Apoptosis-modulating drugs for improved cancer therapy.
During apoptosis process, the caspases implicated are either initiator caspases e. In the initiation and execution of apoptosis, caspases remain important players; therefore, low levels of caspases or impairment in caspase function may lead to a decrease in apoptosis and carcinogenesis [ 66 , 67 ].
More than one caspase can be downregulated, contributing to colon cancer cell growth and development. Signalling via death receptors could be impaired in human cancers via downregulation of receptor surface expression as part of an adaptive stress response. Death receptors and their ligands are key players in the extrinsic pathway of apoptosis. The extrinsic signalling pathway leading to apoptosis involves transmembrane death receptors that are members of the tumour necrosis factor TNF receptor gene superfamily [ 69 ].

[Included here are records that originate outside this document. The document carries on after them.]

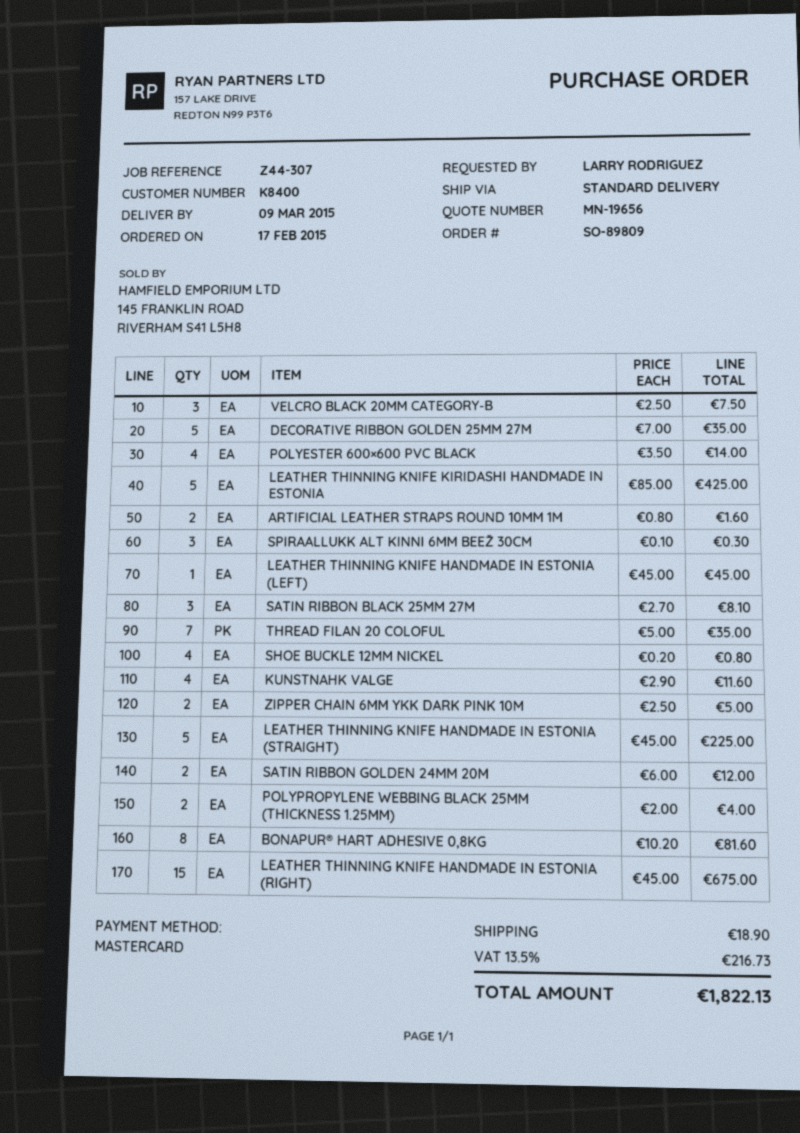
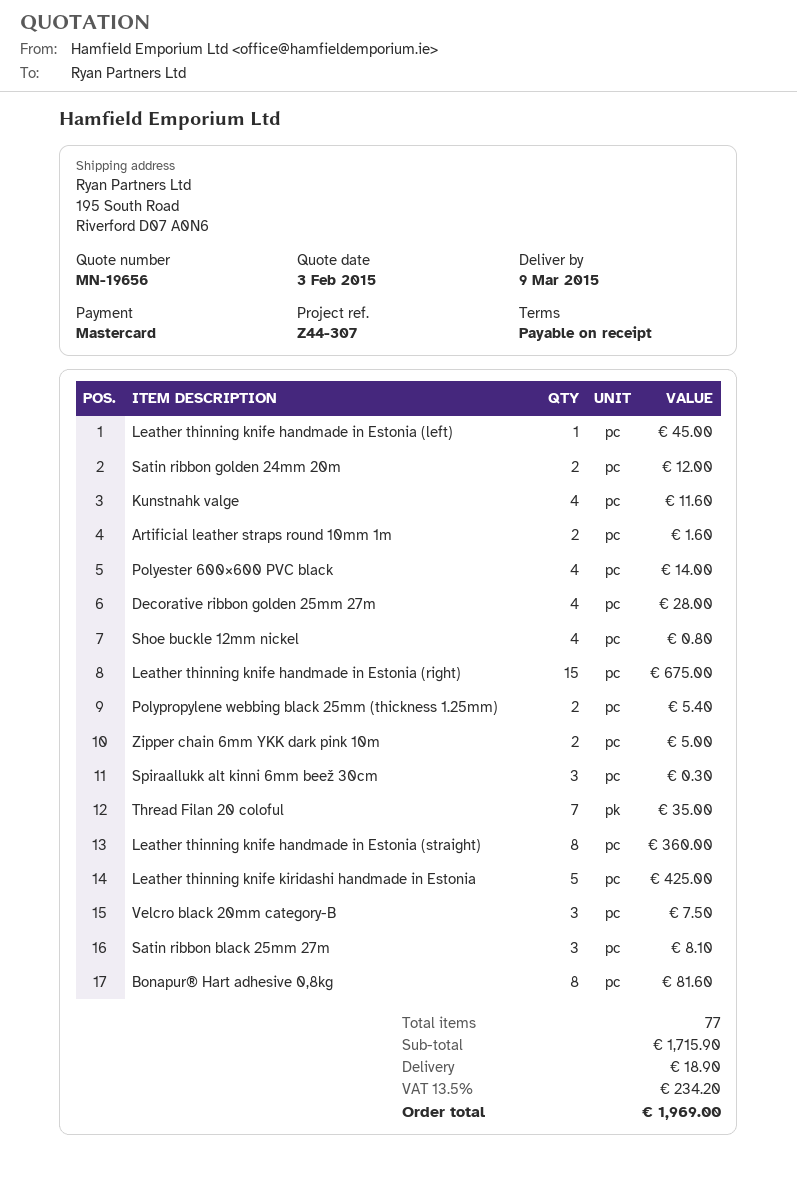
DECORATIVE RIBBON GOLDEN 25MM 27M: 5 for 35.00 -> 4 for 28.00
LEATHER THINNING KNIFE HANDMADE IN ESTONIA (STRAIGHT): 5 for 225.00 -> 8 for 360.00
POLYPROPYLENE WEBBING BLACK 25MM (THICKNESS 1.25MM): 2 for 4.00 -> 2 for 5.40
tax: 13.5% = 216.73 -> 13.5% = 234.20
total: 1822.13 -> 1969.00

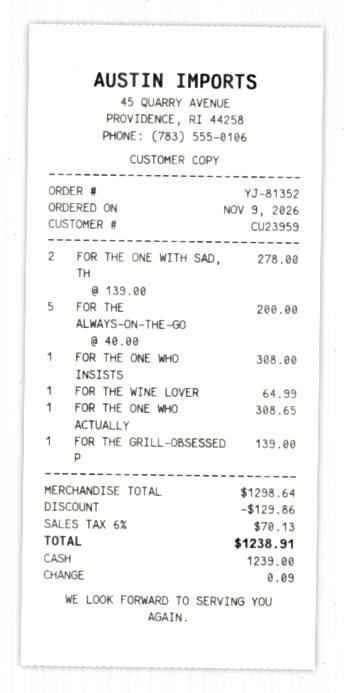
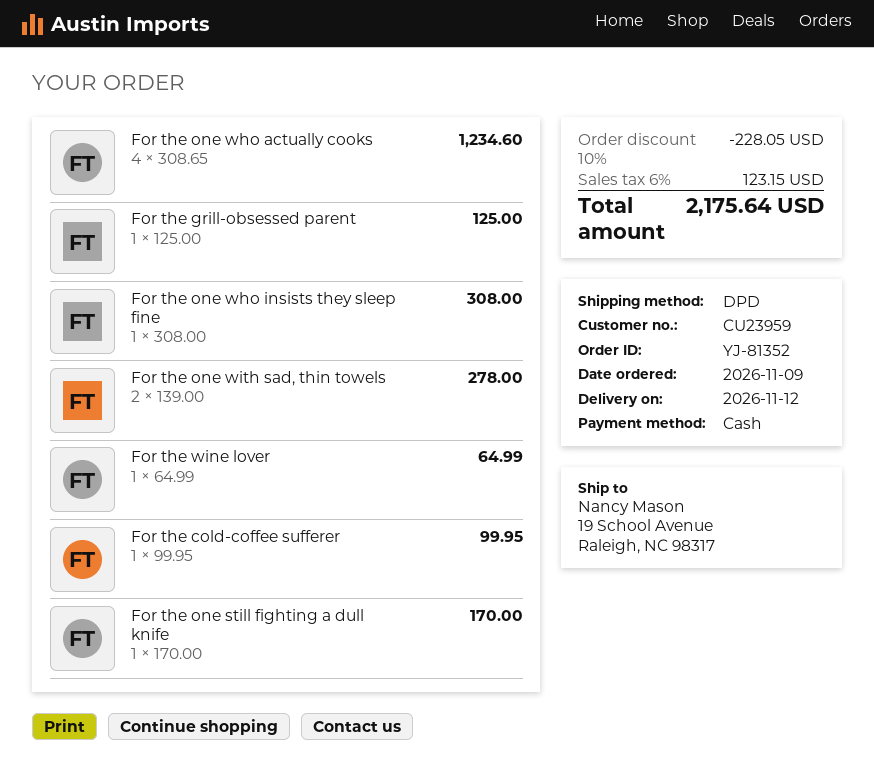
FOR THE ALWAYS-ON-THE-GO: 5 x 40.00 = 200.00 -> none
FOR THE ONE WHO ACTUALLY: 1 x 308.65 = 308.65 -> 4 x 308.65 = 1234.60
FOR THE GRILL-OBSESSED P: 1 x 139.00 = 139.00 -> 1 x 125.00 = 125.00
For the cold-coffee sufferer: none -> 1 x 99.95 = 99.95
For the one still fighting a dull knife: none -> 1 x 170.00 = 170.00
discount: 129.86 -> 228.05
tax: 6% = 70.13 -> 6% = 123.15
total: 1238.91 -> 2175.64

Several abnormalities in the death signalling pathways that can lead to evasion of the extrinsic pathway of apoptosis have been identified: the downregulation of receptor expression, the impairment of its function, as well as a reduced level in the death signals, all of which contribute to impaired signalling and a reduction of apoptosis. Reduced membrane expression of death receptors and abnormal expression of decoy receptors have also been reported to play a role in the evasion of the death signalling pathways in various cancers [ 12 , 70 ] Figure 1.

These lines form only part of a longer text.